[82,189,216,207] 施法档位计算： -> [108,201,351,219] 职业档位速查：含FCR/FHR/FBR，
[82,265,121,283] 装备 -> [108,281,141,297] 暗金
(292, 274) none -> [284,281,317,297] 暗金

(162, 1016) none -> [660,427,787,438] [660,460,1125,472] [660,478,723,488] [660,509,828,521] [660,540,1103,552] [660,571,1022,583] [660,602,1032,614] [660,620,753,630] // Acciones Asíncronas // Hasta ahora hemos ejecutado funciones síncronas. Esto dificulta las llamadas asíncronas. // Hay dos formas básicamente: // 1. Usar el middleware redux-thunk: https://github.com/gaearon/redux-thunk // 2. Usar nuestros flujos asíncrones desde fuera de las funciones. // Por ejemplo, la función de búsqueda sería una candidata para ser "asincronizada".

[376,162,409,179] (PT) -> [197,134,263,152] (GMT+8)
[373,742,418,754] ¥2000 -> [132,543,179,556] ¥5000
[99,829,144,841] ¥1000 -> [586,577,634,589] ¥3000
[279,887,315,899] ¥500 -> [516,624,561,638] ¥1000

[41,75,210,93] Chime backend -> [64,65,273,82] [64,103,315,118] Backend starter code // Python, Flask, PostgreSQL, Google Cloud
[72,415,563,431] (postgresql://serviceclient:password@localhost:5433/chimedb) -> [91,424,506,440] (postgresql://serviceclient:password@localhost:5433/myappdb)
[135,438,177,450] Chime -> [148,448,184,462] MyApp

────────────────────────────────────────

_Problem description_
With nothing left out, output the whole listing exactly.

_Result of the task_
[82,189,216,207] 施法档位计算： -> [108,201,351,219] 职业档位速查：含FCR/FHR/FBR，
[82,265,121,283] 装备 -> [108,281,141,297] 暗金
(292, 274) none -> [284,281,317,297] 暗金

(162, 1016) none -> [660,427,787,438] [660,460,1125,472] [660,478,723,488] [660,509,828,521] [660,540,1103,552] [660,571,1022,583] [660,602,1032,614] [660,620,753,630] // Acciones Asíncronas // Hasta ahora hemos ejecutado funciones síncronas. Esto dificulta las llamadas asíncronas. // Hay dos formas básicamente: // 1. Usar el middleware redux-thunk: https://github.com/gaearon/redux-thunk // 2. Usar nuestros flujos asíncrones desde fuera de las funciones. // Por ejemplo, la función de búsqueda sería una candidata para ser "asincronizada".

[376,162,409,179] (PT) -> [197,134,263,152] (GMT+8)
[373,742,418,754] ¥2000 -> [132,543,179,556] ¥5000
[99,829,144,841] ¥1000 -> [586,577,634,589] ¥3000
[279,887,315,899] ¥500 -> [516,624,561,638] ¥1000

[41,75,210,93] Chime backend -> [64,65,273,82] [64,103,315,118] Backend starter code // Python, Flask, PostgreSQL, Google Cloud
[72,415,563,431] (postgresql://serviceclient:password@localhost:5433/chimedb) -> [91,424,506,440] (postgresql://serviceclient:password@localhost:5433/myappdb)
[135,438,177,450] Chime -> [148,448,184,462] MyApp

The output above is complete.